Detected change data
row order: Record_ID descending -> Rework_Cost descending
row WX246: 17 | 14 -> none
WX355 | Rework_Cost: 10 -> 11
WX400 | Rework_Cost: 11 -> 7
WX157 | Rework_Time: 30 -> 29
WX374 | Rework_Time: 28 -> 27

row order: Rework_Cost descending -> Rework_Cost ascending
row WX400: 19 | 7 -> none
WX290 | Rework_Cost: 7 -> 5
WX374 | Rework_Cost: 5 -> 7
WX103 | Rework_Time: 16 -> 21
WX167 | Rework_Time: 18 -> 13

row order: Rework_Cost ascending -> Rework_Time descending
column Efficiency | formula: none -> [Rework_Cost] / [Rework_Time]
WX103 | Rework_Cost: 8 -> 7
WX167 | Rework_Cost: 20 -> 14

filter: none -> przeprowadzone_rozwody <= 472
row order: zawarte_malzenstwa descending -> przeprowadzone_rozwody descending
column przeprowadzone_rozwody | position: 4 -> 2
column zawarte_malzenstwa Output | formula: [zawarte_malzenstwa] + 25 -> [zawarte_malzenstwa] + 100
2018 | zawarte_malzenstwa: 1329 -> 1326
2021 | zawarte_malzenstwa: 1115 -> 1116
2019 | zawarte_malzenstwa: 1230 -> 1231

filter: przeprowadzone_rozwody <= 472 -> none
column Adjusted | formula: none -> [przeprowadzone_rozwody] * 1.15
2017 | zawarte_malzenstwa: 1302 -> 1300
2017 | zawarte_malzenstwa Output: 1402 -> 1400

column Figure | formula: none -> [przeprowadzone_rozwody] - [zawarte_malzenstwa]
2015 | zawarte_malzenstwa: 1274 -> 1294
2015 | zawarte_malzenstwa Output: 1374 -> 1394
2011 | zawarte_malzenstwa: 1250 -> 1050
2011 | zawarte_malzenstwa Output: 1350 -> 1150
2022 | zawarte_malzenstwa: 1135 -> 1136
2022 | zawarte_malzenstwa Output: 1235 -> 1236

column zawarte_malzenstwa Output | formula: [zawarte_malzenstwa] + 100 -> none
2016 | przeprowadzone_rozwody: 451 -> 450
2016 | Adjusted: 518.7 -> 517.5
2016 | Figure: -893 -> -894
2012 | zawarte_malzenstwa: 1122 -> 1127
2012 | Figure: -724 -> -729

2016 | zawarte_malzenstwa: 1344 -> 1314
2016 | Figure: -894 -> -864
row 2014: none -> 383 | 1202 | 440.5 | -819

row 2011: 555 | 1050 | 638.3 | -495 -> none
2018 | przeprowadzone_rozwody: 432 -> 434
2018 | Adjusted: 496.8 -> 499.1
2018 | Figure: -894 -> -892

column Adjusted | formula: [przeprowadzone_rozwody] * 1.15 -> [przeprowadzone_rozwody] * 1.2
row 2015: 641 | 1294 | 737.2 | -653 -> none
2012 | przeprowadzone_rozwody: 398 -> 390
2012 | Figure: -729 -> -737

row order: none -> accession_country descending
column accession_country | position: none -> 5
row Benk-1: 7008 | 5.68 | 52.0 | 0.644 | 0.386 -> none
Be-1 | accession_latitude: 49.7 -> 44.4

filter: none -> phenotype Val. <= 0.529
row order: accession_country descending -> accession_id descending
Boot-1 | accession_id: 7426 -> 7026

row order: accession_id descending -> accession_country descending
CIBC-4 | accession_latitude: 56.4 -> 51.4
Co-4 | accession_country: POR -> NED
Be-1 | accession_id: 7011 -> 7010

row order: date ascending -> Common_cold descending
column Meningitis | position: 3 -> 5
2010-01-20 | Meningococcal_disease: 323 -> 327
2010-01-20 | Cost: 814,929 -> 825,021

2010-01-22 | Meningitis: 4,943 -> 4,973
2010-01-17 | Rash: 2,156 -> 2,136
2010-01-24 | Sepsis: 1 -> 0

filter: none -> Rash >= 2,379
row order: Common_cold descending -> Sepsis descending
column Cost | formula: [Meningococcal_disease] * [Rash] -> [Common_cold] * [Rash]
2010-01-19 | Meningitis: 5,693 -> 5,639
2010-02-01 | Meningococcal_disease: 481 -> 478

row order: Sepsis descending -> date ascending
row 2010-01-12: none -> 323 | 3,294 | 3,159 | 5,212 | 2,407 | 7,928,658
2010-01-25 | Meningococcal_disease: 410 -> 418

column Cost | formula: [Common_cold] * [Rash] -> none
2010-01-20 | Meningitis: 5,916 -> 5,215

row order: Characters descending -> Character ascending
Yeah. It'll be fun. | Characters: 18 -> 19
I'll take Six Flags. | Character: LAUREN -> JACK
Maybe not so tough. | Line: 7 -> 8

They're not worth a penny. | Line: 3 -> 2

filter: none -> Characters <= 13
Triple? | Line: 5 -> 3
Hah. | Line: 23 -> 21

Work request – Output the line holding "filter: none -> phenotype Val. <= 0.529", then every later line through the end of the records above, exactly as given and nothing else.

Task solution –
filter: none -> phenotype Val. <= 0.529
row order: accession_country descending -> accession_id descending
Boot-1 | accession_id: 7426 -> 7026

row order: accession_id descending -> accession_country descending
CIBC-4 | accession_latitude: 56.4 -> 51.4
Co-4 | accession_country: POR -> NED
Be-1 | accession_id: 7011 -> 7010

row order: date ascending -> Common_cold descending
column Meningitis | position: 3 -> 5
2010-01-20 | Meningococcal_disease: 323 -> 327
2010-01-20 | Cost: 814,929 -> 825,021

2010-01-22 | Meningitis: 4,943 -> 4,973
2010-01-17 | Rash: 2,156 -> 2,136
2010-01-24 | Sepsis: 1 -> 0

filter: none -> Rash >= 2,379
row order: Common_cold descending -> Sepsis descending
column Cost | formula: [Meningococcal_disease] * [Rash] -> [Common_cold] * [Rash]
2010-01-19 | Meningitis: 5,693 -> 5,639
2010-02-01 | Meningococcal_disease: 481 -> 478

row order: Sepsis descending -> date ascending
row 2010-01-12: none -> 323 | 3,294 | 3,159 | 5,212 | 2,407 | 7,928,658
2010-01-25 | Meningococcal_disease: 410 -> 418

column Cost | formula: [Common_cold] * [Rash] -> none
2010-01-20 | Meningitis: 5,916 -> 5,215

row order: Characters descending -> Character ascending
Yeah. It'll be fun. | Characters: 18 -> 19
I'll take Six Flags. | Character: LAUREN -> JACK
Maybe not so tough. | Line: 7 -> 8

They're not worth a penny. | Line: 3 -> 2

filter: none -> Characters <= 13
Triple? | Line: 5 -> 3
Hah. | Line: 23 -> 21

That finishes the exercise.